2Section 901(b) allows citizens of the United States and domestic corporations a tax credit for the amount of any income, war profits, or excess profits taxes paid to any foreign country. The basis of petitioners’ complaint is their contention that the taxes imposed by the foreign countries covered by the rulings are in fact not taxes but royalties or excise taxes which are not creditable under Section 901.

3The government also asserted that the district court lacked jurisdiction because of the tax exception to the Declaratory Judgment Act, 28 U.S.C. 2201-2202, and the Anti-Injunction Act, 26 U.S.C. 7421, which bars injunctive actions against the assessment or collection of taxes. The district court, however, declined to rule on these contentions.

4In a similar suit brought by the American Society of Travel Agents (ASTA), challenging a ruling that allegedly gave over-generous tax treatment to tax-exempt organizations sponsoring travel tours, the court of appeals likewise held that ASTA had no standing because it failed to show the requisite causation between its injury and the challenged ruling. American Society of Travel Agents, Inc. v. Blumenthal, C.A.D.C., No. 75-1782, decided September 15, 1977 (Pet. App. B 28a-40a). Chief Judge Bazelon filed a common dissent in both cases.

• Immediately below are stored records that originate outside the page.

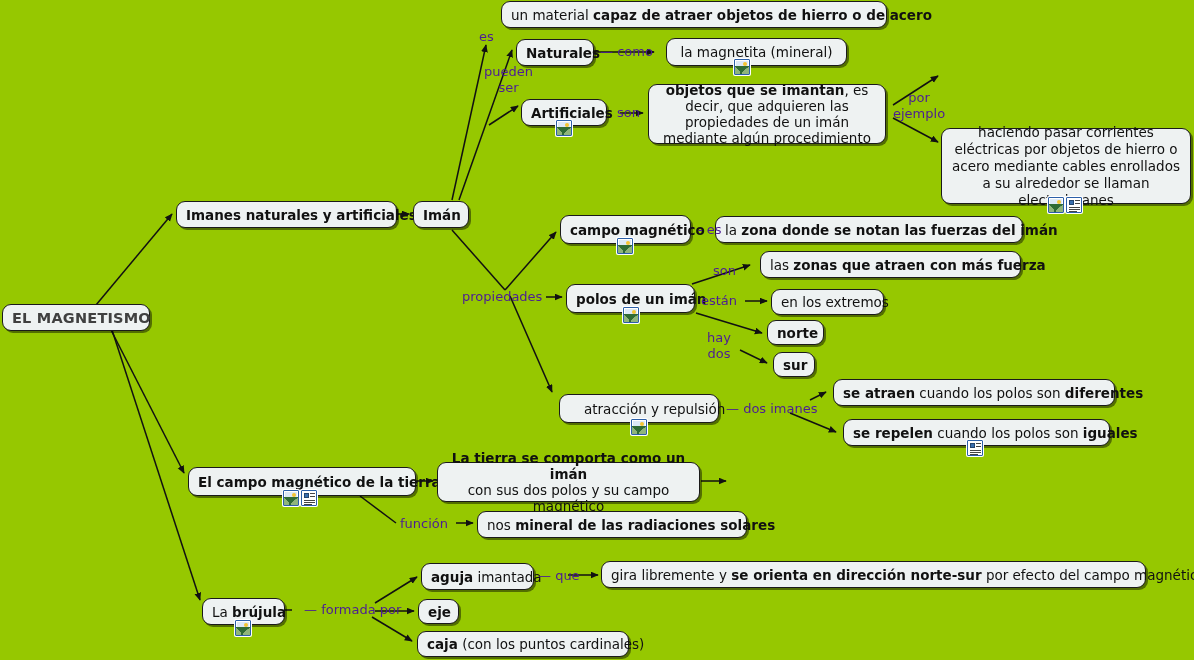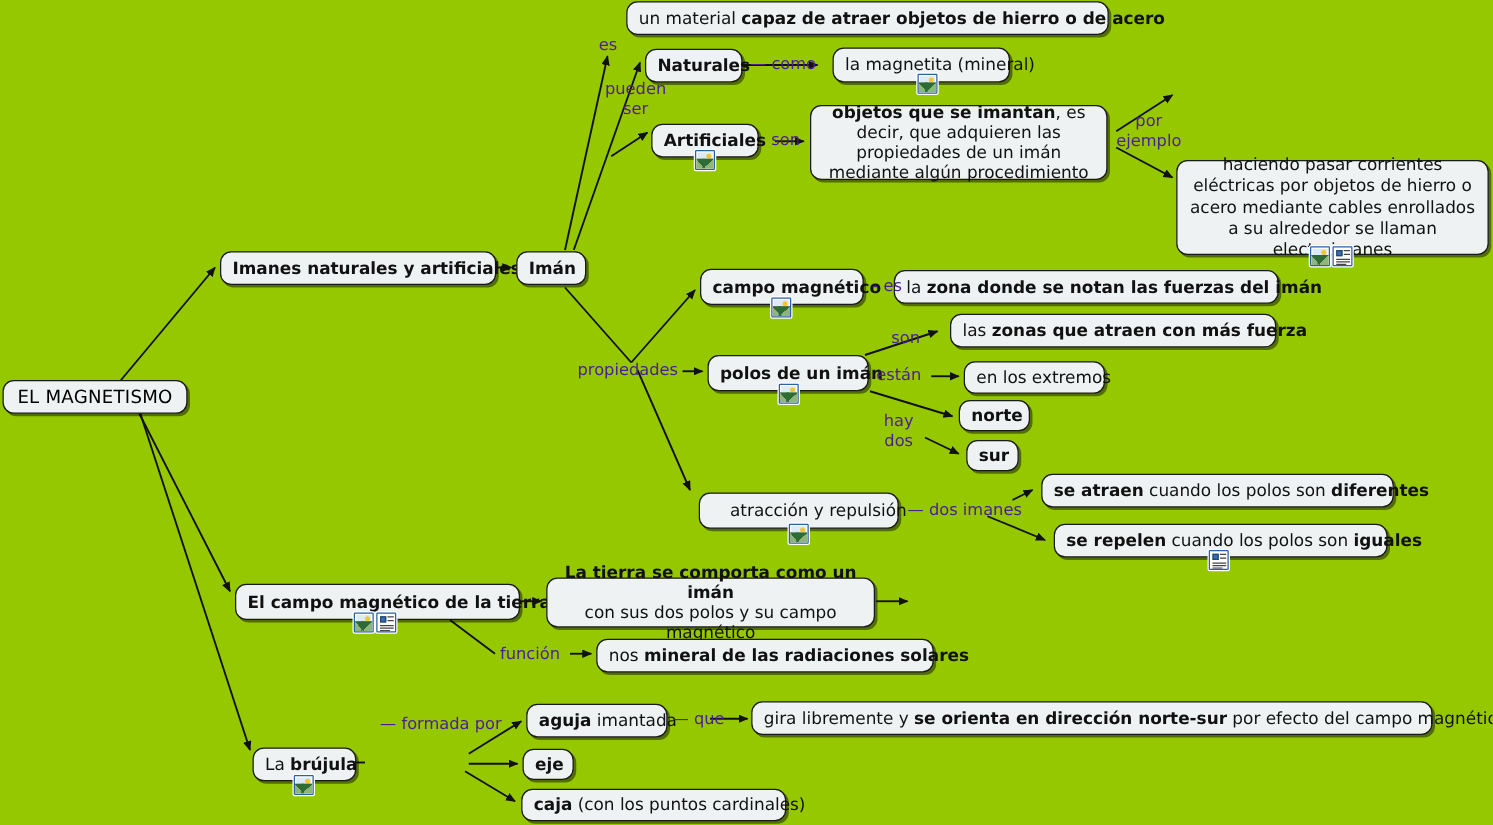--- a/index.html
+++ b/index.html
@@ -182,7 +182,7 @@
     <span class="txt">Naturales</span>
   </div>
 
-  <div class="node" style="left:666px;top:38px;width:142px;height:28px;">
+  <div class="node" style="left:666px;top:38px;width:181px;height:28px;">
     <span class="txt">la magnetita (mineral)</span>
   </div>
   <div class="icons" style="left:734px;top:59px;">

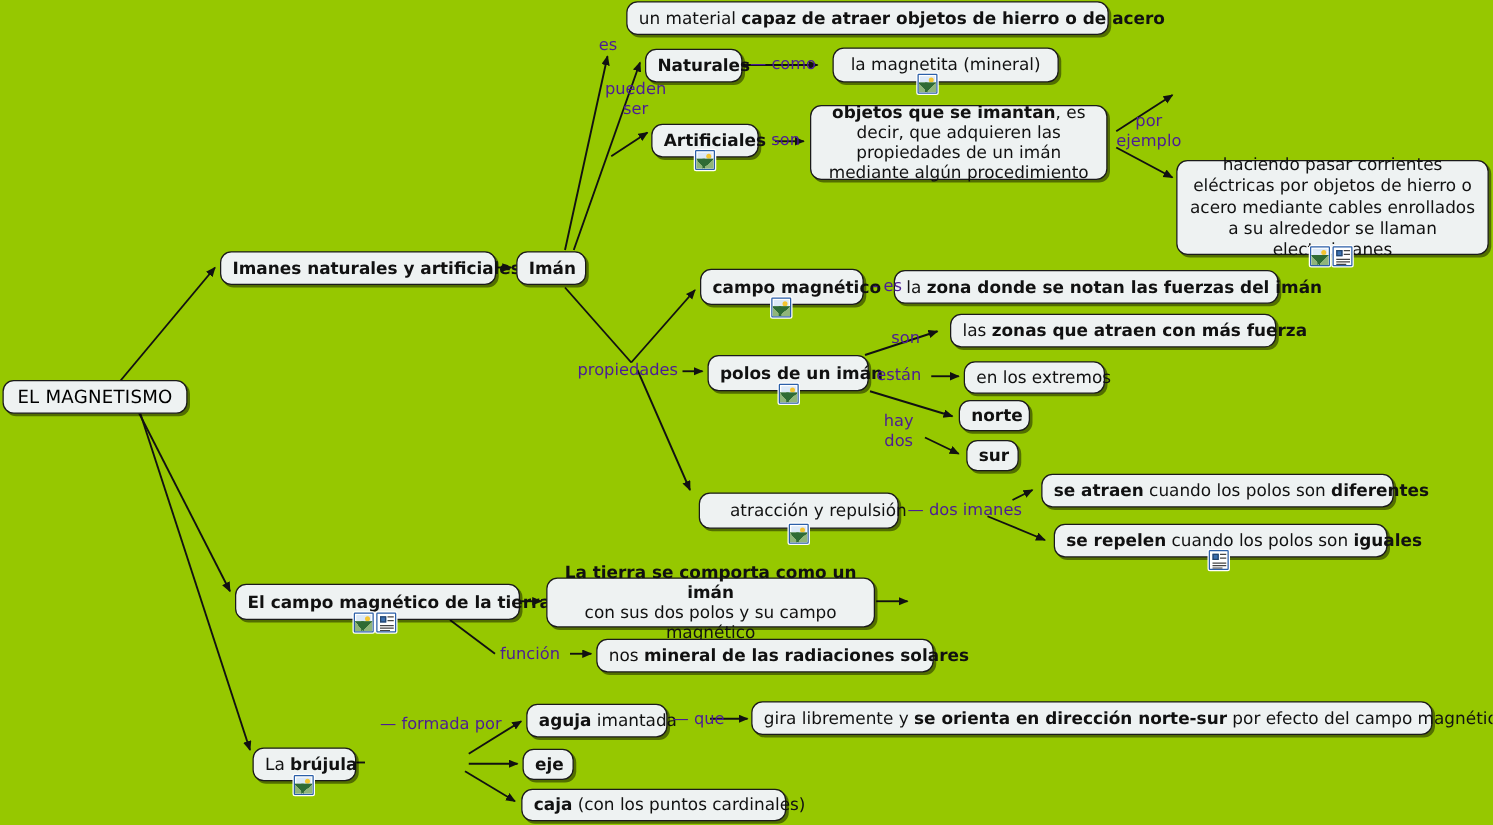--- a/index.html
+++ b/index.html
@@ -36,8 +36,8 @@
   .node .txt{display:block;width:100%;}
 
   .node.title{
-    color:#000000;
-    font-weight:normal;
+    color:#404040;
+    font-weight:bold;
     font-size:14.5px;
     letter-spacing:0.2px;
   }

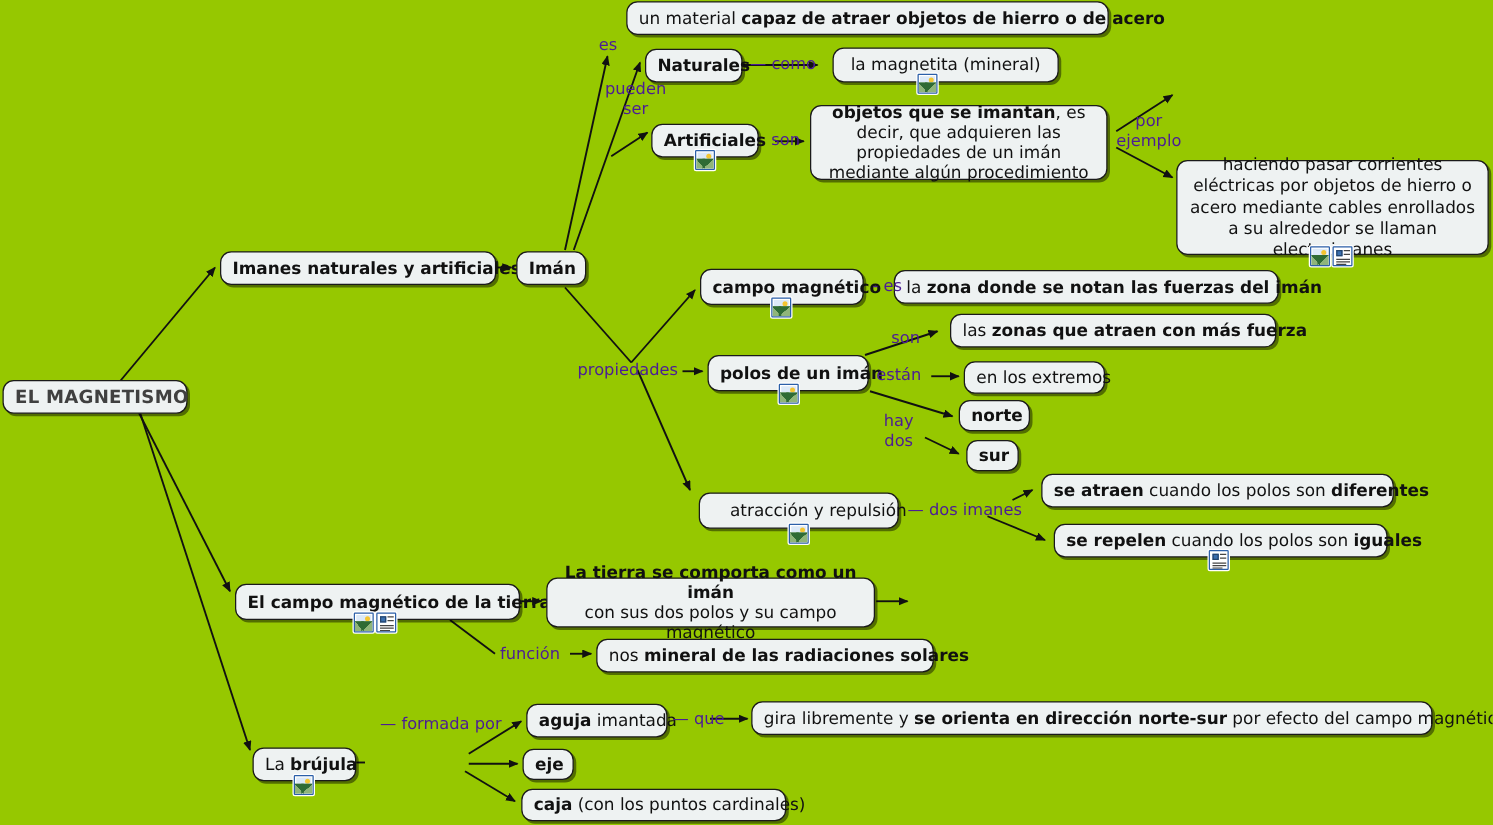--- a/index.html
+++ b/index.html
@@ -378,7 +378,7 @@
 
   <div class="link-label" style="left:400px;top:516px;">función</div>
 
-  <div class="link-label" style="left:288px;top:572px;padding-left:16px;">— formada por</div>
+  <div class="link-label" style="left:288px;top:602px;padding-left:16px;">— formada por</div>
 
   <div class="link-label" style="left:538px;top:568px;">— que</div>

5Petitioners do not challenge the conclusion of the district court (390 F. Supp. at 932-933), affirmed by the court of appeals (Pet App. A 3a-4a), that they do not have standing as federal taxpayers. That holding is correct. See Massachusetts v. Mellon, 262 U.S. 447; United States v. Richardson, 418 U.S. 166; Schlesinger v. Reservists to Stop the War, 418 U.S. 208.

6International Business Machines Corp. v. United States, 343 F.2d 914 (Ct. Cl.), certiorari denied, 382 U.S. 1028, upon which petitioners rely (Pet. 11), is distinguishable. There, the issue was whether the Commissioner had abused his discretion in failing to limit the retroactive effect of a review ruling holding that certain computers manufactured by the taxpayer were subject to excise taxes. The court’s determination that there was an abuse of discretion turned on the fact that the Internal Revenue Service had accorded favorable tax treatment to. the only other manufacturer of the computers in question. The decision does not involve any consideration of the standing of a person whose taxes are not at issue to challenge the tax treatment of a third party.

7“J.A.” references are to the joint appendix filed in the court of appeals.